When you have leftover vegetables in the fridge and it’s too hot for vegetable soup,  this vegetable  lasagne recipe is a great user of the odd pieces of carrot , celery stalks,  mushrooms and spinach ( chucked in bits of leftover salad into the sauce before blitzing)

Basic method  ( refer link above for ingredients )
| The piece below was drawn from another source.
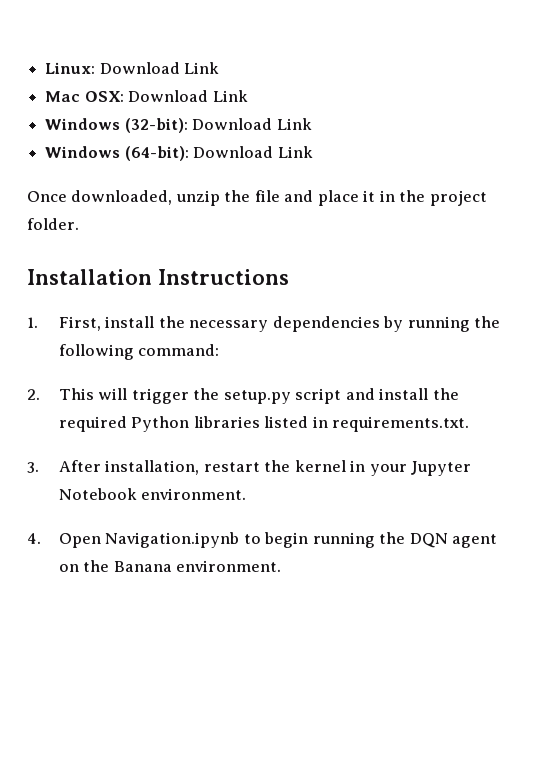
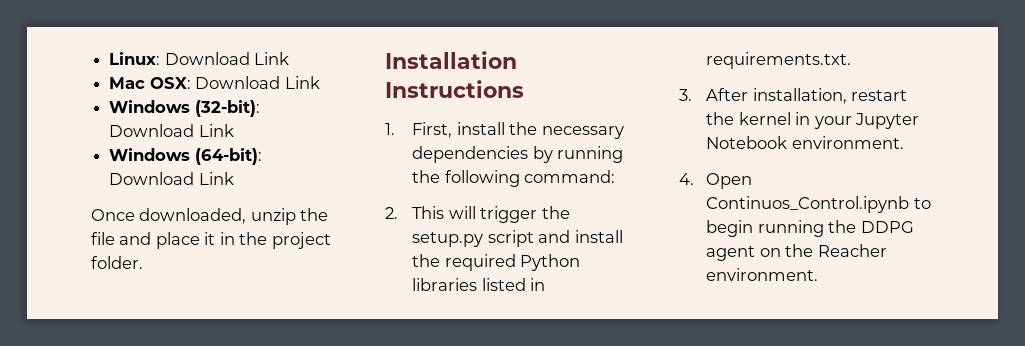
- 4. Open Navigation.ipynb to begin running the DQN agent on the Banana environment.
+ 4. Open Continuos_Control.ipynb to begin running the DDPG agent on the Reacher environment.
  1. Grate some cheese for the top, blitz cheese in tmx at speed 8-10 until fine,  set aside
  2. Make bechemal sauce , ( used guided recipe for bechemal sauce in the  lasagne bolognese) set aside
  3. Make one portion of fresh pasta dough and roll out into sheets ( or use prebought sheets) NB roll into the thinnest setting with the pasta machine.
  4. Chop 1 onion and two cloves of garlic at speed 7 for 3 seconds . Add 30g oil and sauté 3 mins, varoma temp, speed 1.
  5. Add  leftover vegetables, blitz speed 5/6 till finely chopped  (eg  carrot , celery , mushrooms) , add 100g white wine, tin tomatoes , 20g vegetable stock paste , basil and parsley. ( whatever herbs you have ) salt and pepper to taste
  6. Add spinach leaves to varoma ( NB only used one tin  instead of two 400g tomatoes because substituted spinach for extra tomatoes)
  7. Place varoma on top of TM bowl to steam spinach while cooking vegetable sauce 20 mins, varoma temp, reverse speed 2.
  8. Layer lasagne sheets with spinach , sauce , bechemal sauce with cheese on top
  9. Bake 50-60 mins 180C.

Delicious ! Prefer this to a meat lasagne and it’s a one dish meal .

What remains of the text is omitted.